There are a number of reasons why you should never ignore a debt collector. If you do, there could be a number of serious consequences. Here are five of the most important ones:
1. Your Credit Will Take a Hit
There is a strong possibility that your credit score will drop if a debt goes into collections. Most likely, the delinquent debt will appear on your credit report. Even if you come to an agreement with the creditor about payments, the delinquent account could still have a negative effect on your credit, even if it’s only temporary.
2. The Amount of Debt Could Continue to Get Larger
If you are struggling to repay a debt, it is important to communicate with your debt collector. Ignoring the problem will not make it go away, and in fact, the debt may continue to grow due to accruing interest, late fees, and penalties. Some collection agencies also add on expenses incurred while trying to collect the debt. Rather than ignoring the problem, face it head-on by talking with your debt collector.
3. Family and Friends Might Be Contacted
If you’re being chased by a debt collector, don’t think ignoring them will make the problem go away. In fact, some collectors can be quite aggressive and may reach out to your friends, family, or neighbors in an effort to find you.

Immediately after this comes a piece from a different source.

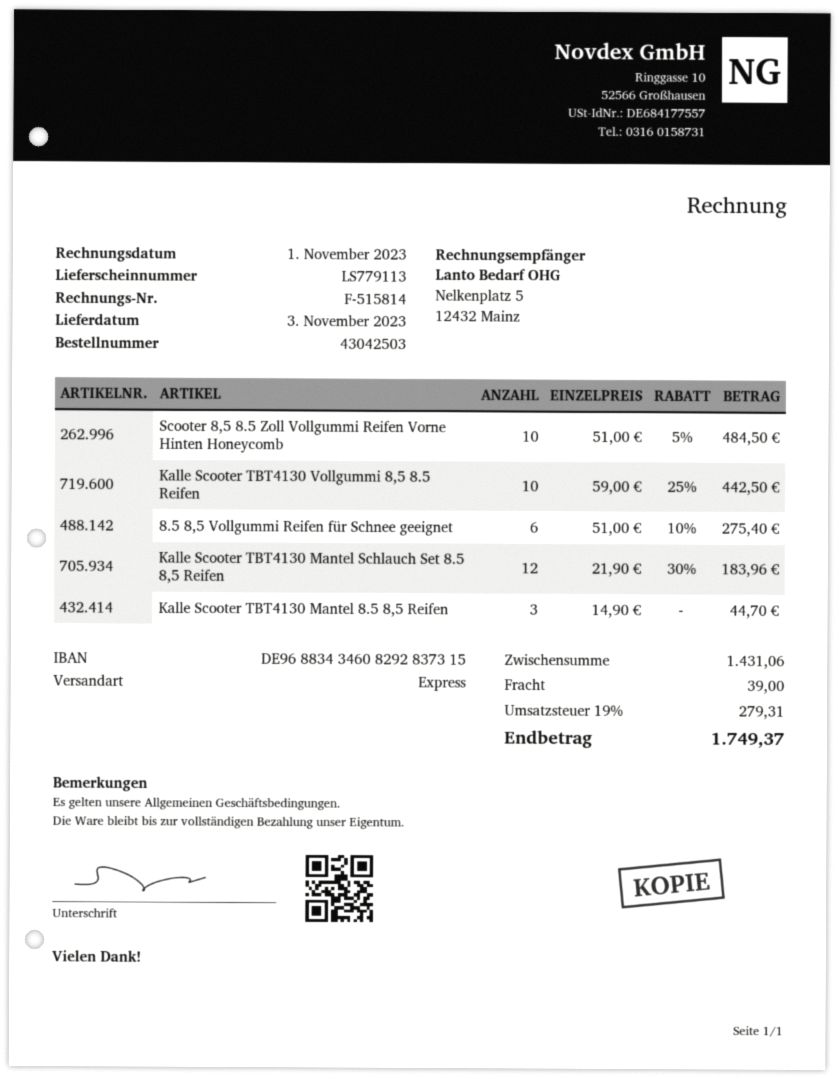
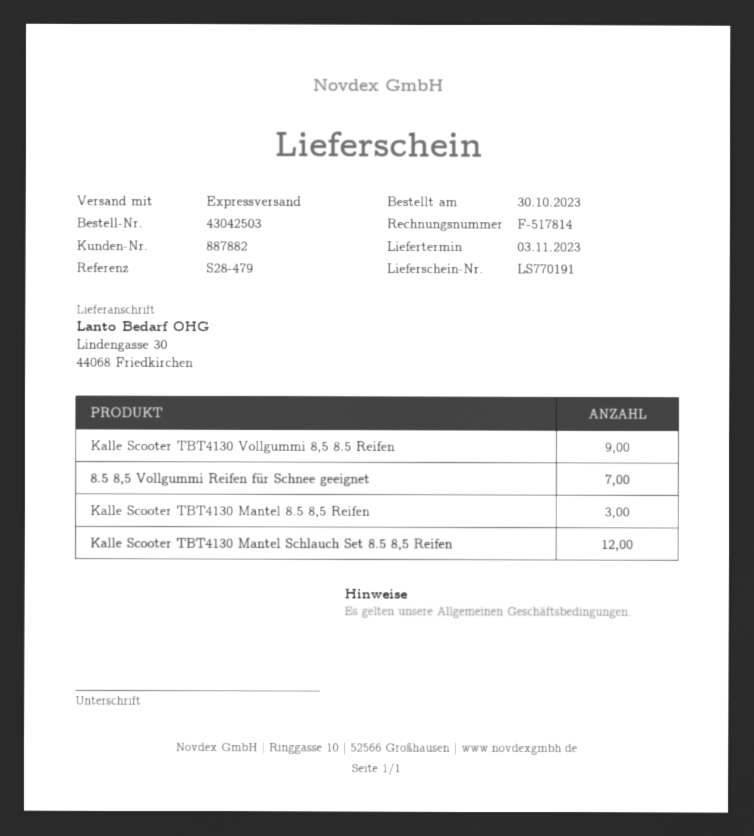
delivery note number: LS779113 -> LS770191
invoice number: F-515814 -> F-517814
Scooter 8,5 8.5 Zoll Vollgummi Reifen Vorne Hinten Honeycomb: 10 -> none
Kalle Scooter TBT4130 Vollgummi 8,5 8.5 Reifen: 10 -> 9
8.5 8,5 Vollgummi Reifen für Schnee geeignet: 6 -> 7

You might be wondering if this is even legal. In some states, debt collectors are allowed to contact third parties such as neighbors or relatives, but only for the purpose of tracking you down. The law does not allow them to disclose that you owe a debt or discuss your finances with anyone else.
4. Your Stress and Anxiety Levels Will Probably Increase
When you try to avoid communicating with a debt collector, it can actually cause a lot of anxiety, stress, and concern. While it may be difficult to speak with them, avoiding contact altogether can be just as problematic.
5. You Will Probably Be Sued
If you’re being hounded by a debt collector, you may be wondering what will happen if you ignore them. The truth is, if you continue to ignore communications from the debt collector, they will likely file a collections lawsuit against you in court.
If you are served with a lawsuit and ignore this court filing, the debt collection company will then be able to get a default judgment against you. Once a default judgment is entered, the debt collector can garnish your wages, seize personal property, and have money taken out of your bank account.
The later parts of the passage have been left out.